----- Records for this exercise -----
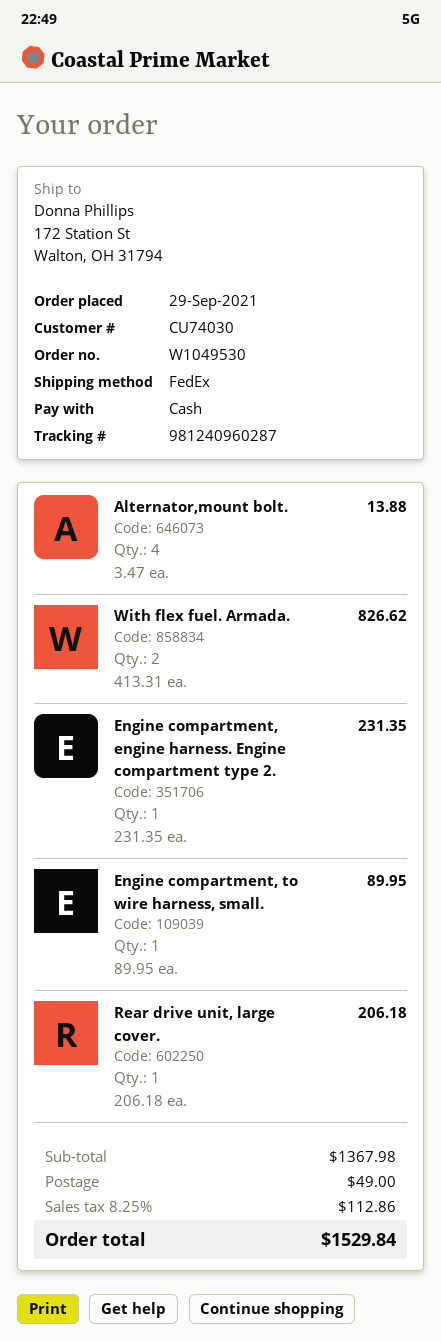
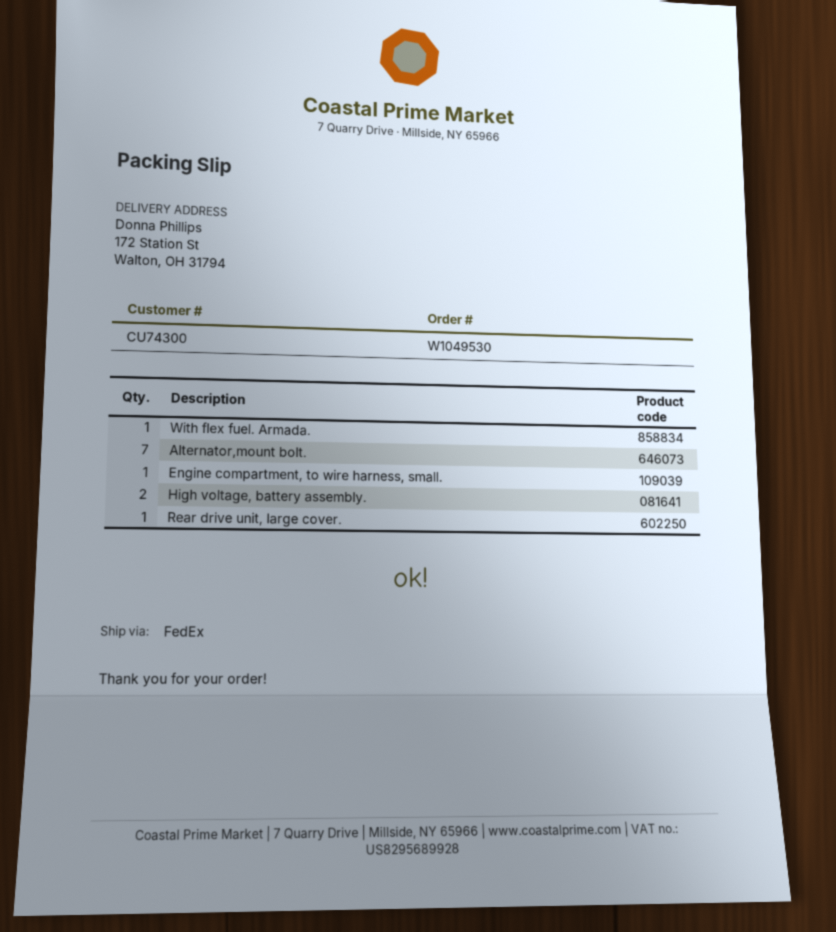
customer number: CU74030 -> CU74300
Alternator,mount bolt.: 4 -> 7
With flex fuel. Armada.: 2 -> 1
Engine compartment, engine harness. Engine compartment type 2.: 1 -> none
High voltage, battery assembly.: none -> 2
-----
_Work item_:
No line before the one containing "Alternator,mount bolt.: 4 -> 7" should be copied; restate that line and all the rest through the end of the data above word for word.

_Solution to the problem_:
Alternator,mount bolt.: 4 -> 7
With flex fuel. Armada.: 2 -> 1
Engine compartment, engine harness. Engine compartment type 2.: 1 -> none
High voltage, battery assembly.: none -> 2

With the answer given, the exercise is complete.